• _Data to examine_:

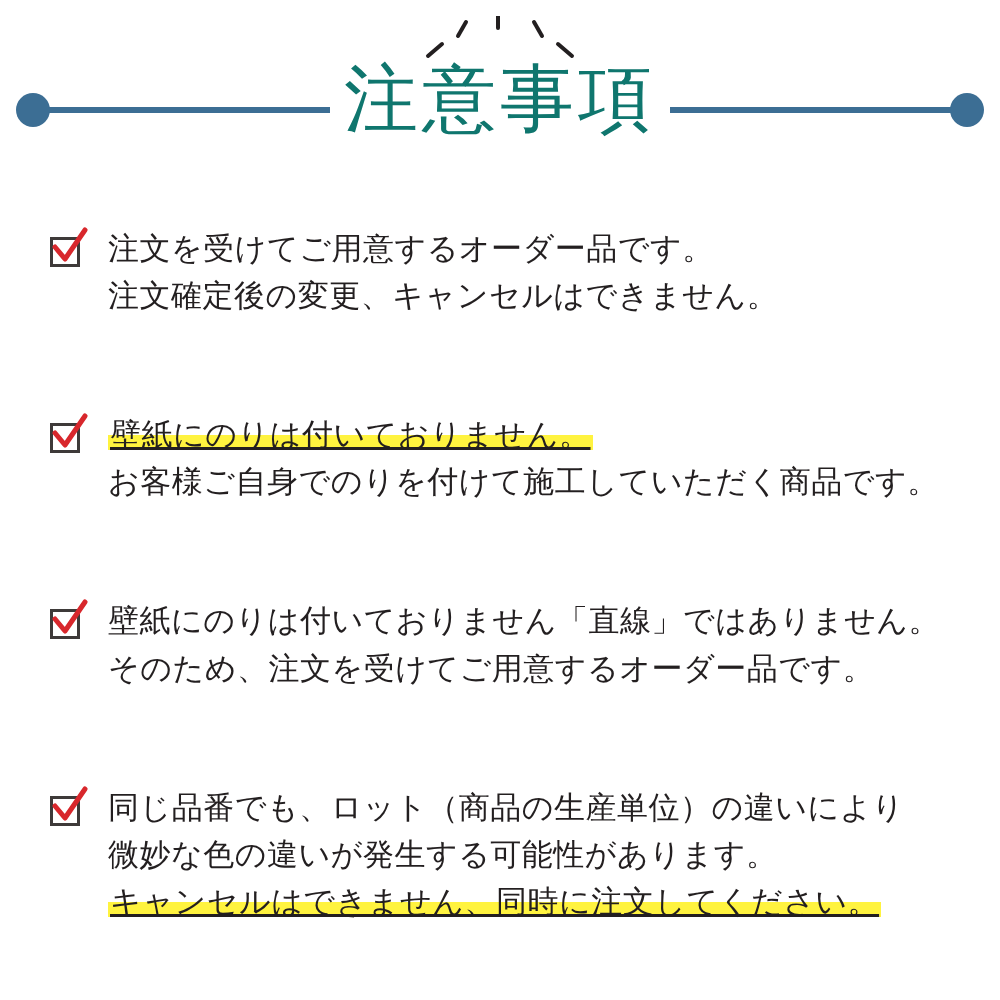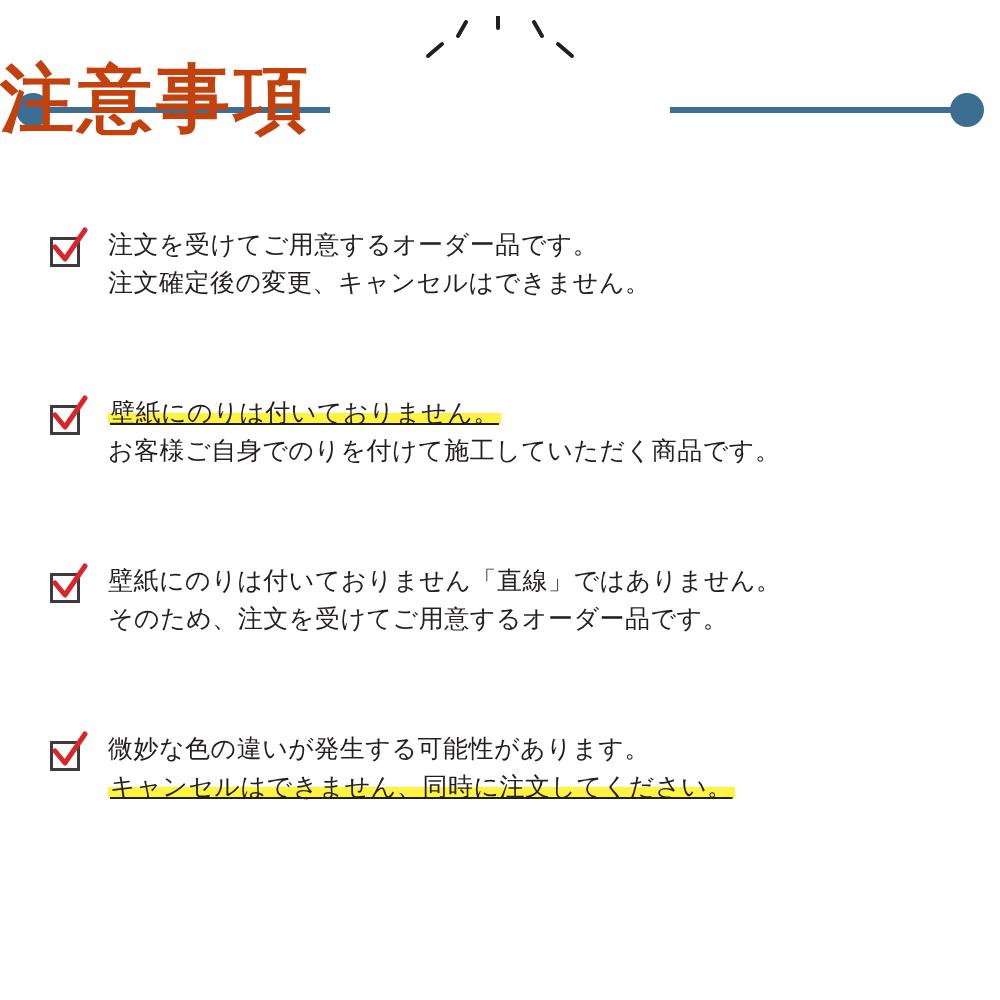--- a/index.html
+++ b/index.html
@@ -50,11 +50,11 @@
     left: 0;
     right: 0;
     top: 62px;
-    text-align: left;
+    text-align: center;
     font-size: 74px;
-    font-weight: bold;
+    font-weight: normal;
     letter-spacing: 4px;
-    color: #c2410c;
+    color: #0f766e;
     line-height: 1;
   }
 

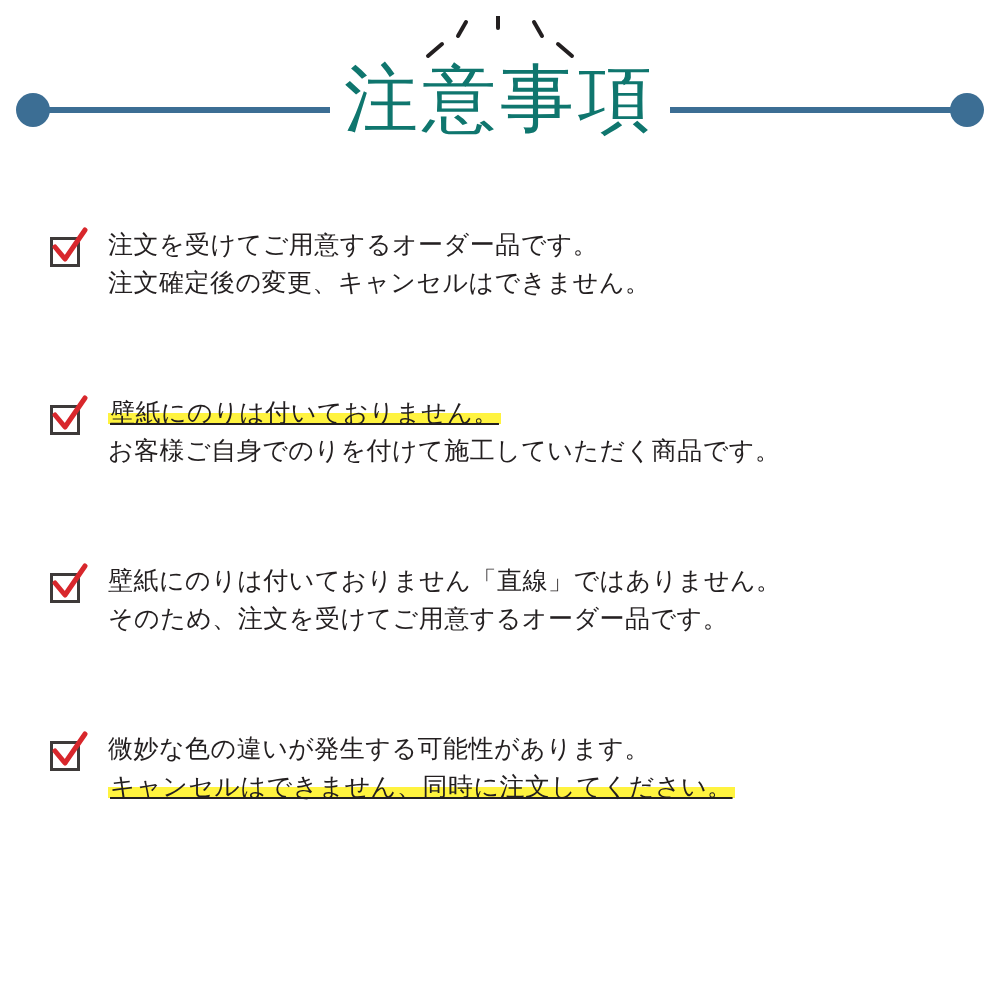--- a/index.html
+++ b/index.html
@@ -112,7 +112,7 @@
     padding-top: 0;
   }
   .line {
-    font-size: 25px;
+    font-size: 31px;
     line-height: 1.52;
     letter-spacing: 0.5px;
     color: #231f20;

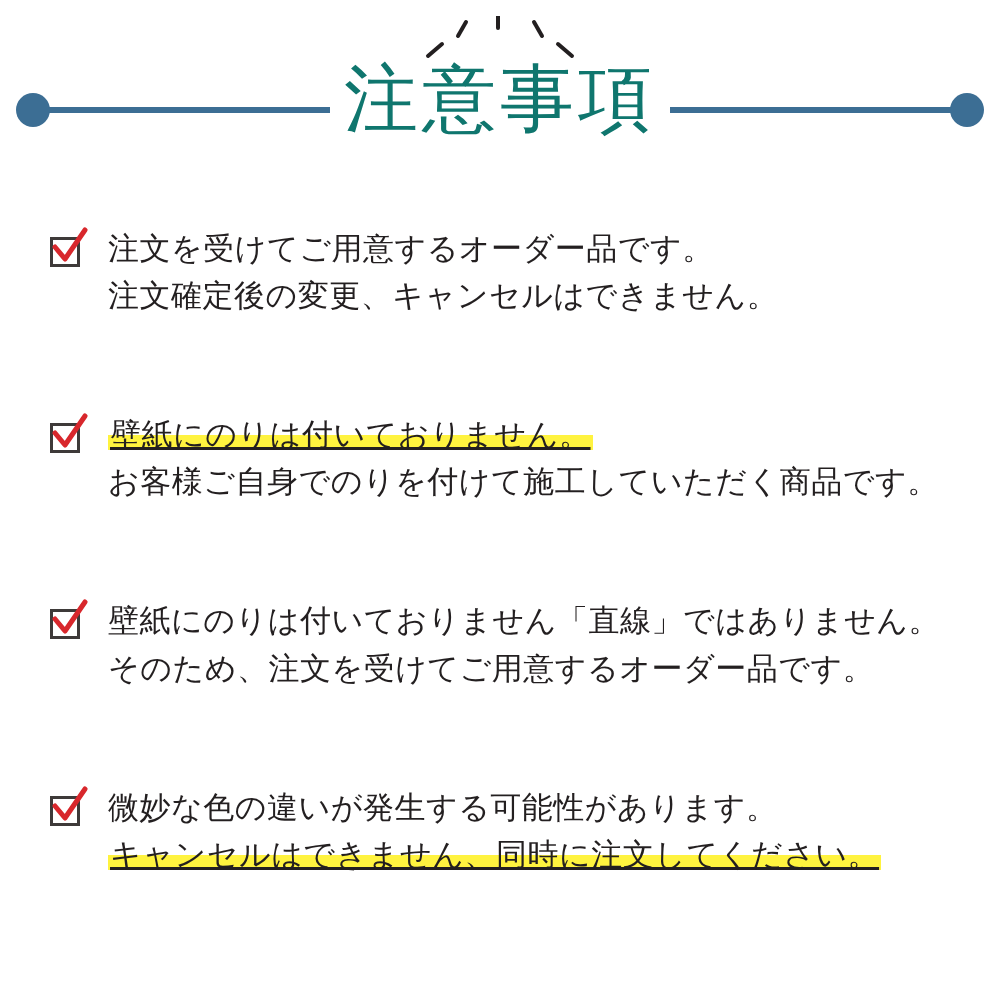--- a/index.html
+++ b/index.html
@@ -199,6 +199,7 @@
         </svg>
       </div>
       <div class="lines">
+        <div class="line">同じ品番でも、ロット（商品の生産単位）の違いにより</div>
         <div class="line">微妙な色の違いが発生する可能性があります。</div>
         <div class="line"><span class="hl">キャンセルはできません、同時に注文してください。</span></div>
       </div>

---

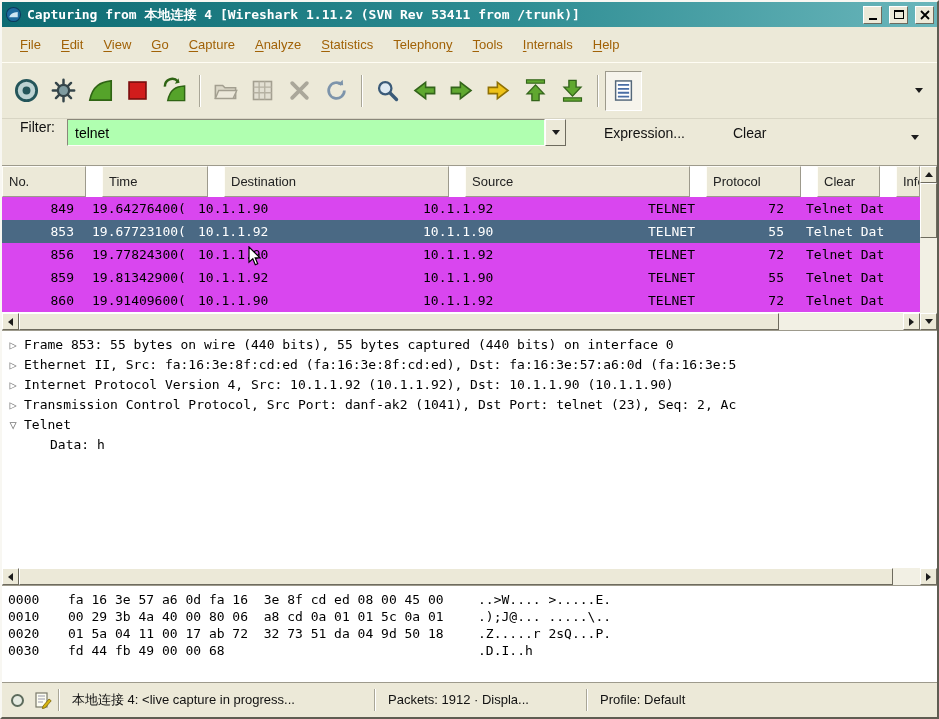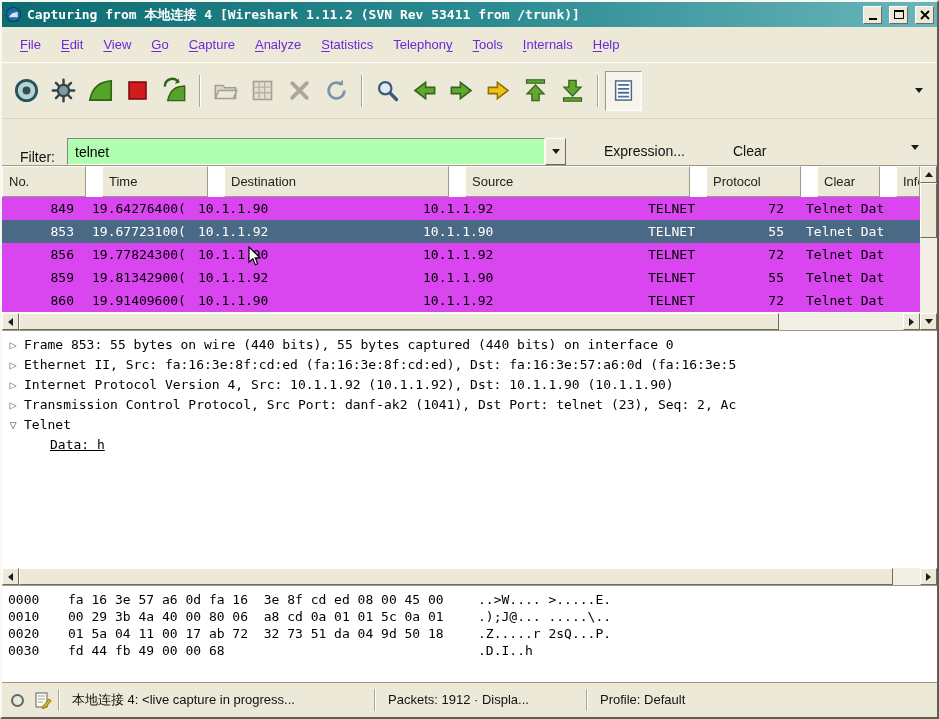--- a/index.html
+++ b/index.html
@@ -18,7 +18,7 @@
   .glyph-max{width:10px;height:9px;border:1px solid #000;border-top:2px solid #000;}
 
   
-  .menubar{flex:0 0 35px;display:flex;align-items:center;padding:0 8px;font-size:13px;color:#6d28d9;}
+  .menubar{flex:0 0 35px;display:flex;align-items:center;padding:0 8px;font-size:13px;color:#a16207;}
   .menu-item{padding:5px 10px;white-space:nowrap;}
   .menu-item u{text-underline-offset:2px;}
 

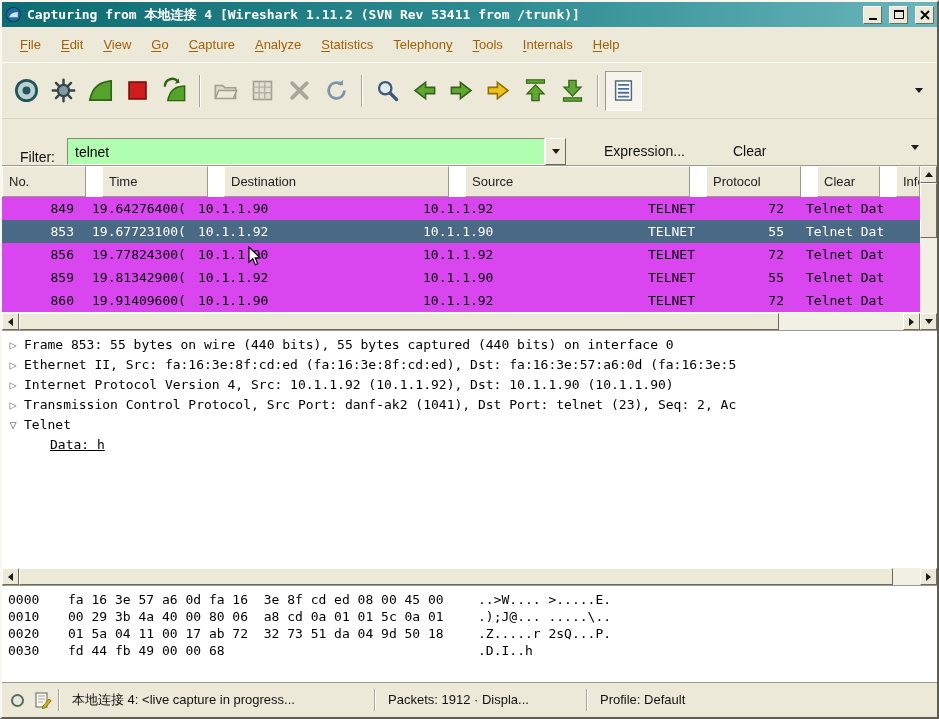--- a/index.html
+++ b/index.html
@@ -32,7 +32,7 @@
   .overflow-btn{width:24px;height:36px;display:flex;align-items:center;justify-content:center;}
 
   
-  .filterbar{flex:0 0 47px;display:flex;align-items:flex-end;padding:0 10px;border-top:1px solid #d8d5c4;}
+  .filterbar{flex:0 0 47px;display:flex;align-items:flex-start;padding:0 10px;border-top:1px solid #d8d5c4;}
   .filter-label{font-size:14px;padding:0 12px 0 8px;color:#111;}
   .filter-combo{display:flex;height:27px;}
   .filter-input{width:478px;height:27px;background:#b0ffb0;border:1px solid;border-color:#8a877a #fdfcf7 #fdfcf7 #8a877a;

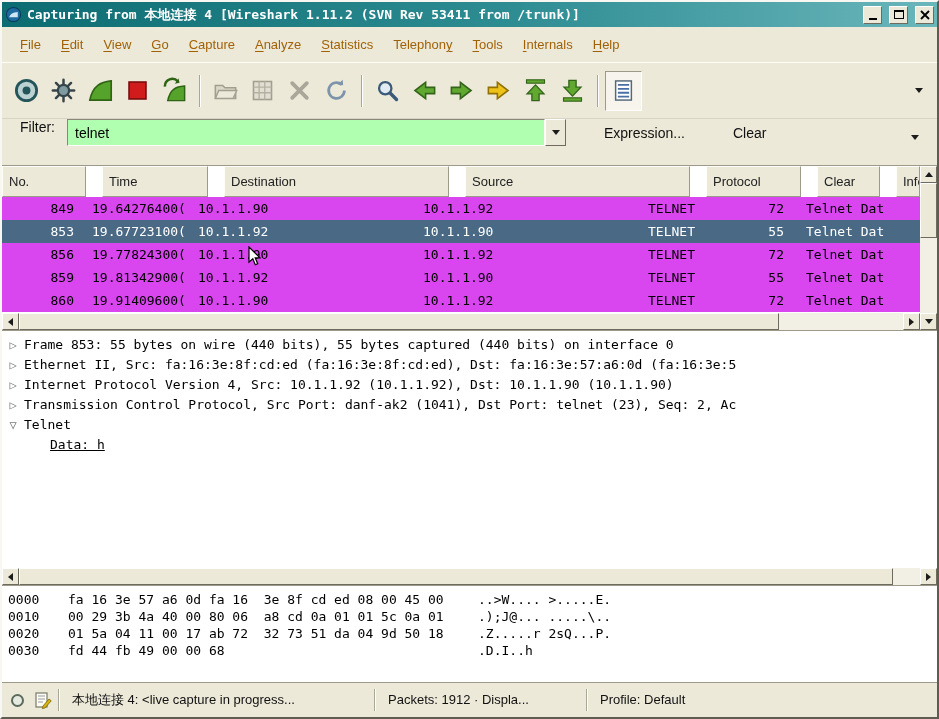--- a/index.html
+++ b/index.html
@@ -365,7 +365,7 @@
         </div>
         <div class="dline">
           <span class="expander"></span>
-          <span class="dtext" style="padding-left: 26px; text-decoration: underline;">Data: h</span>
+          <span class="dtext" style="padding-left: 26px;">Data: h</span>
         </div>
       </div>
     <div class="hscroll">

• _What the task asks_:
Wherever a line of the data above contains "center", copy that line.

• _Task output_:
+    text-align: center;
-  .menubar{flex:0 0 35px;display:flex;align-items:center;padding:0 8px;font-size:13px;color:#6d28d9;}
+  .menubar{flex:0 0 35px;display:flex;align-items:center;padding:0 8px;font-size:13px;color:#a16207;}
   .overflow-btn{width:24px;height:36px;display:flex;align-items:center;justify-content:center;}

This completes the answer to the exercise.